# Source data
· · · · · · ·

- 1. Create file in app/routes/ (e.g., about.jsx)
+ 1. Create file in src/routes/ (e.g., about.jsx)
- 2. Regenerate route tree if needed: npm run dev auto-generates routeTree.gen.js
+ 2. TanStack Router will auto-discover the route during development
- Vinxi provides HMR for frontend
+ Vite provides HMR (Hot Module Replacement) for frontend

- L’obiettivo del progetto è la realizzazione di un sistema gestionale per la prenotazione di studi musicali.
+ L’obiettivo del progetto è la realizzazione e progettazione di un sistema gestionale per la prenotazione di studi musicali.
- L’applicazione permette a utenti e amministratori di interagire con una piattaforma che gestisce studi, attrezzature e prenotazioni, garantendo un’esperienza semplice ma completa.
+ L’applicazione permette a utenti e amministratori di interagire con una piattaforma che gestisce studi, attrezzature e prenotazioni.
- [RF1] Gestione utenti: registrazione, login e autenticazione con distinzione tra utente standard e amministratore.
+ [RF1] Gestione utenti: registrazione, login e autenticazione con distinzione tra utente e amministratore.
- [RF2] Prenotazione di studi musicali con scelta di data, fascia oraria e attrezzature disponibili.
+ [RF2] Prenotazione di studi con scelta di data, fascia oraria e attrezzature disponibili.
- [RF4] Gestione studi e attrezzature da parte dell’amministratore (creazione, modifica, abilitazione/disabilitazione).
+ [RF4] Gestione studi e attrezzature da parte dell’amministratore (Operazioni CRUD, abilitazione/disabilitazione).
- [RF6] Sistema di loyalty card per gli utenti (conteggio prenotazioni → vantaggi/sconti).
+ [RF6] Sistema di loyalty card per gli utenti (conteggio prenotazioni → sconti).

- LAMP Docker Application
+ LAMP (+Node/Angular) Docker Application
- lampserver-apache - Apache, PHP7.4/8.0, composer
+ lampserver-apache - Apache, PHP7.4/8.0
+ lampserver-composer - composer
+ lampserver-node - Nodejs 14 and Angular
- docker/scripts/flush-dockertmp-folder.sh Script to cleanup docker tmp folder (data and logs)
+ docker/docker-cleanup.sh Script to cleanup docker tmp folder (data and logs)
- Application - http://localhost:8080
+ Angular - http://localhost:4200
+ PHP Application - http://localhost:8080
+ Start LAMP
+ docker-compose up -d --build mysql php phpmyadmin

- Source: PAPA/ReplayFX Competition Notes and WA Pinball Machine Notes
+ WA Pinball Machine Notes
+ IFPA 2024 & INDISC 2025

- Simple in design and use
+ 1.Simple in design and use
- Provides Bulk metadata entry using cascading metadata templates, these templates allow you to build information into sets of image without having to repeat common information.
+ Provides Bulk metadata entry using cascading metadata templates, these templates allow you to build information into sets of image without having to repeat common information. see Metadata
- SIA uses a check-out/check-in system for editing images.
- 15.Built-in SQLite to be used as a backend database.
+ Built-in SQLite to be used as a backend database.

· · · · · · ·

# Your objective
Every line from the one containing "- lampserver-apache - Apache, PHP7.4/8.0, composer" through the last line of the entries should be output exactly; nothing else belongs in the reply.

# Answer to this exercise
- lampserver-apache - Apache, PHP7.4/8.0, composer
+ lampserver-apache - Apache, PHP7.4/8.0
+ lampserver-composer - composer
+ lampserver-node - Nodejs 14 and Angular
- docker/scripts/flush-dockertmp-folder.sh Script to cleanup docker tmp folder (data and logs)
+ docker/docker-cleanup.sh Script to cleanup docker tmp folder (data and logs)
- Application - http://localhost:8080
+ Angular - http://localhost:4200
+ PHP Application - http://localhost:8080
+ Start LAMP
+ docker-compose up -d --build mysql php phpmyadmin

- Source: PAPA/ReplayFX Competition Notes and WA Pinball Machine Notes
+ WA Pinball Machine Notes
+ IFPA 2024 & INDISC 2025

- Simple in design and use
+ 1.Simple in design and use
- Provides Bulk metadata entry using cascading metadata templates, these templates allow you to build information into sets of image without having to repeat common information.
+ Provides Bulk metadata entry using cascading metadata templates, these templates allow you to build information into sets of image without having to repeat common information. see Metadata
- SIA uses a check-out/check-in system for editing images.
- 15.Built-in SQLite to be used as a backend database.
+ Built-in SQLite to be used as a backend database.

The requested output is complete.